Bisnis.com, MANDAILING NATAL- Jajaran Dinas Kehutanan Pemprov Sumatra Utara tuntas menelusuri penyebab banjir dahsyat yang melanda sejumlah kecamatan di Kabupaten Mandailing Natal, Sumatra Utara, beberapa waktu lalu.
Menurut Kepala Dinas Kehutanan Pemprov Sumatra Utara Herianto, banjir itu tidak disebabkan oleh praktik deforestasi maupun illegal logging.
Melainkan murni akibat intensitas curah hujan yang tinggi. Kondisi itu menyebabkan sejumlah aliran sungai meluap hingga akhirnya menyebabkan banjir di daerah hilir, khususnya di kawasan Pantai Barat.
"Hasil peninjauan kami, banjir itu tidak disebabkan oleh illegal logging," kata Herianto kepada Bisnis, Kamis (30/12/2021).
Herianto mengatakan, curah hujan dengan intensitas tinggi melanda sejumlah titik di Kabupaten Mandailing Natal selama tiga hari berturut. Tepatnya sejak Jumat (17/12/2021) hingga Minggu (19/12/2021).
Pada puncaknya, curah hujan menyebabkan air ketinggian air meningkat hingga 274 milimeter. Intensitas hujan selama tiga hari berturut dinilai jauh di atas normal.
Pada saat bersamaan, kata Herianto, terjadi pasang air laut sehingga menyebabkan arus sungai di muara tertahan. Menurutnya, inilah yang membuat genangan air sungai tidak terkendali.
"Secara umum, penyebab banjir adalah tingginya intensitas curah hujan dari tanggal 17 Desember 2021 sampai dengan 18 Desember 2021," kata Herianto.
Terpisah, warga Desa Pasar III Natal, Kecamatan Natal, Ikhwan AB, mengungkap bahwa sudah banyak kawasan yang dulunya hutan kini beralih menjadi perkebunan. Khususnya di kawasan Pantai Barat.
Menurutnya, alih fungsi lahan merupakan faktor yang memperparah bencana alam.
"Tidak ada lagi hutan di daerah Pantai Barat ini. Rata-rata sudah beralih fungsi jadi perkebunan. Bahkan kalau dilihat di kawasan pesisir, semua sudah jadi perkebunan sawit," kata Ikhwan kepada Bisnis.
Di sisi lain, masyarakat awam tidak mengetahui secara persis batas kawasan hutan lindung dengan Area Penggunaan Lain (APL). Sehingga sulit bagi mereka untuk mengawasi praktik illegal logging maupun deforestasi.

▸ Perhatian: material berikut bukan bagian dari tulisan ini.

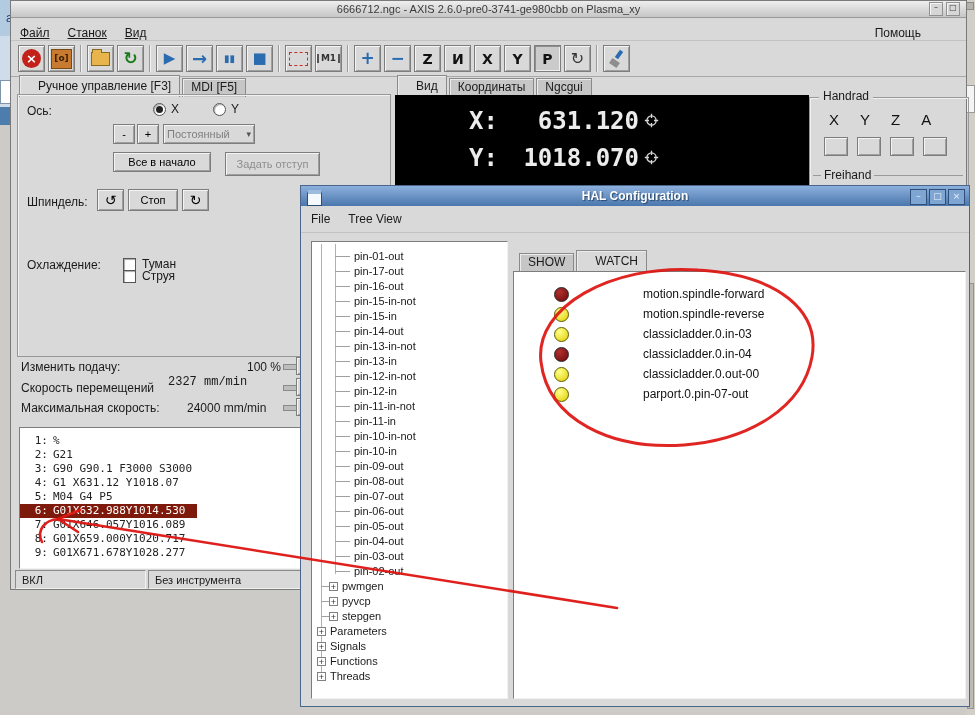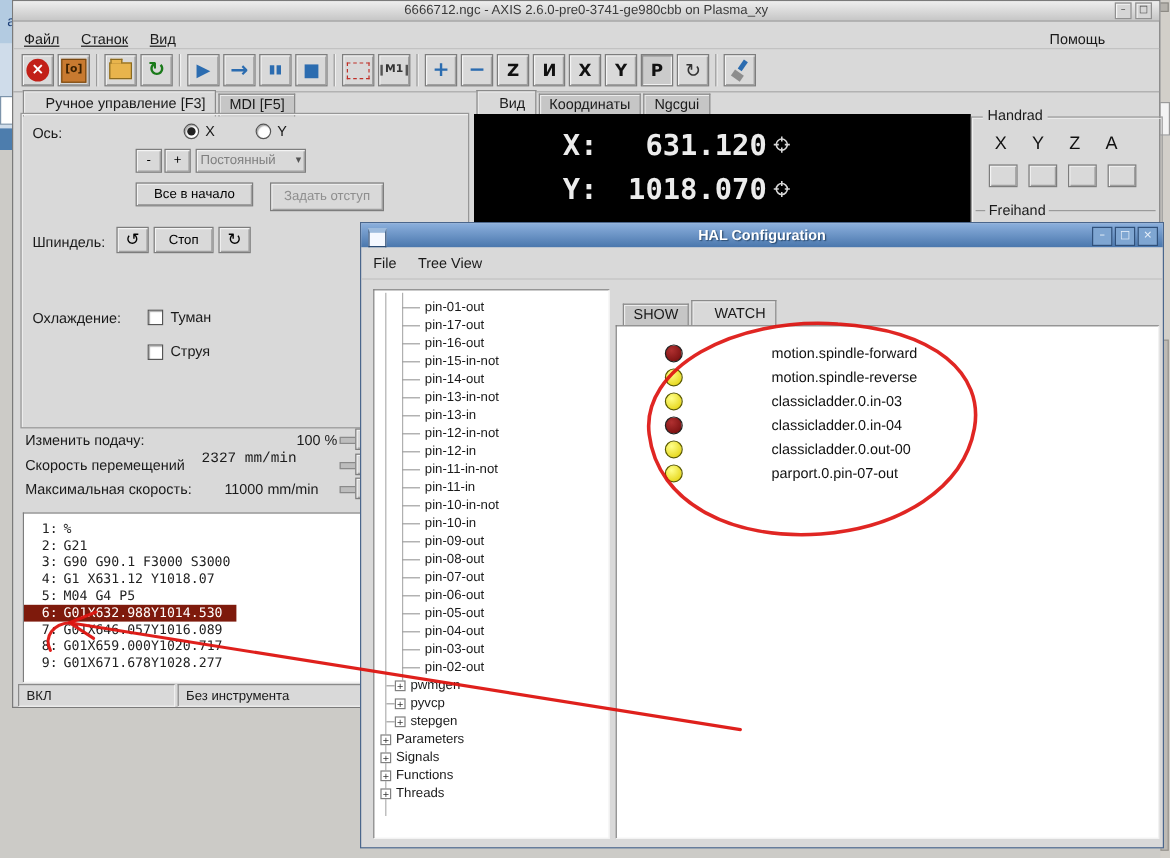--- a/index.html
+++ b/index.html
@@ -109,21 +109,21 @@
   .combo .arr{margin-left:auto;margin-right:3px;font-size:9px;color:#555;font-family:"DejaVu Sans",sans-serif;}
   .btn-home{left:102px;top:151px;width:98px;height:20px;}
   .btn-offset{left:214px;top:151px;width:95px;height:24px;color:#8e8e8e;}
   .lab-spindle{left:16px;top:194px;}
   .btn-sccw{left:86px;top:188px;width:27px;height:22px;font-family:"DejaVu Sans",sans-serif;font-size:14px;}
   .btn-sstop{left:117px;top:188px;width:50px;height:22px;}
   .btn-scw{left:171px;top:188px;width:27px;height:22px;font-family:"DejaVu Sans",sans-serif;font-size:14px;}
   .lab-cool{left:16px;top:257px;}
   .chk{position:absolute;display:flex;align-items:center;gap:6px;font-size:12px;}
   .chk-mist{left:112px;top:256px;}
-  .chk-flood{left:112px;top:285px;justify-content:flex-end;}
+  .chk-flood{left:112px;top:268px;justify-content:flex-end;}
   .cbox{width:11px;height:11px;background:#fff;border:1px solid #555;box-shadow:inset 1px 1px 1px #aaa;}
   .lab-feed{left:10px;top:359px;}
   .val-feed{left:236px;top:359px;}
   .lab-jspd{left:10px;top:380px;}
   .val-jspd{left:157px;top:374px;font-family:Liberation Mono, monospace;}
   .lab-maxv{left:10px;top:400px;}
   .val-maxv{left:176px;top:400px;}
   .sl{position:absolute;width:27px;height:19px;}
   .sl1{left:272px;top:355px;}
   .sl2{left:272px;top:376px;}
@@ -385,21 +385,21 @@
         <div class="track"></div>
         <div class="hnd"></div>
       </div>
     <span class="lbl lab-jspd">Скорость перемещений</span>
     <span class="lbl val-jspd">2327 mm/min</span>
     <div class="sl sl2">
         <div class="track"></div>
         <div class="hnd"></div>
       </div>
     <span class="lbl lab-maxv">Максимальная скорость:</span>
-    <span class="lbl val-maxv">11000 mm/min</span>
+    <span class="lbl val-maxv">24000 mm/min</span>
     <div class="sl sl3">
         <div class="track"></div>
         <div class="hnd"></div>
       </div>
 
     <div class="gcode">
 
     <div class="gline">
           <span class="gno">1:</span>
           <span class="gtx">%</span>
@@ -515,20 +515,21 @@
     <div class="hal-tree">
       <div class="tree">
         <div class="vline vl1"></div>
         <div class="vline vl2"></div>
         <div>
 
         <div class="trow pin"><span>pin-01-out</span></div>
             <div class="trow pin"><span>pin-17-out</span></div>
             <div class="trow pin"><span>pin-16-out</span></div>
             <div class="trow pin"><span>pin-15-in-not</span></div>
+            <div class="trow pin"><span>pin-15-in</span></div>
             <div class="trow pin"><span>pin-14-out</span></div>
             <div class="trow pin"><span>pin-13-in-not</span></div>
             <div class="trow pin"><span>pin-13-in</span></div>
             <div class="trow pin"><span>pin-12-in-not</span></div>
             <div class="trow pin"><span>pin-12-in</span></div>
             <div class="trow pin"><span>pin-11-in-not</span></div>
             <div class="trow pin"><span>pin-11-in</span></div>
             <div class="trow pin"><span>pin-10-in-not</span></div>
             <div class="trow pin"><span>pin-10-in</span></div>
             <div class="trow pin"><span>pin-09-out</span></div>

"Karena biasanya mereka berlindung di status-status lahan itu. Mana saja yang lahan APL, hutan produksi dan hutan lindung, banyak masyarakat yang tidak paham. Tapi kalau memang benar-benar mau dikaji, pasti terlihat di mana saja titik-titik deforestasi," kata Ikhwan.
Sebelumnya, bencana alam banjir dan longsor melanda 16 kecamatan di Kabupaten Mandailing Natal, Sumatra Utara. Setidaknya 16.446 jiwa sempat mengungsi. Banjir terparah melanda Kecamatan Natal dan Kecamatan Muara Batang Gadis.
Saat bencana terjadi, Gubernur Sumatra Utara Edy Rahmayadi meninjau lokasi via udara. Saat itu, Edy mengaku melihat sejumlah potongan kayu yang hanyut.
"Di Mandailing Natal itu banjir lima tahunan. Memang ada kegiatan ilegal, baik itu tambang ilegal, tambang galian C yang juga ilegal dan juga ditemukan potongan-potongan kayu. Itu yang sedang kami pelajari," kata Edy di rumah dinasnya, Senin (20/12/2021).
Untuk mengetahui sumber kayu-kayu itu, Edy mengutus jajaran di dinas kehutanan ke lokasi. Edy pun kembali berjanji akan menindak oknum yang selama ini melakukan tindakan-tindakan ilegal sehingga memperparah bencana alam.
"Saya belum bisa memastikan, nanti akan kita lihat. Nanti kita sampaikan pada masyarakat dan kita tindak orang-orang yang melakukan tindakan-tindakan ilegal," kata dia.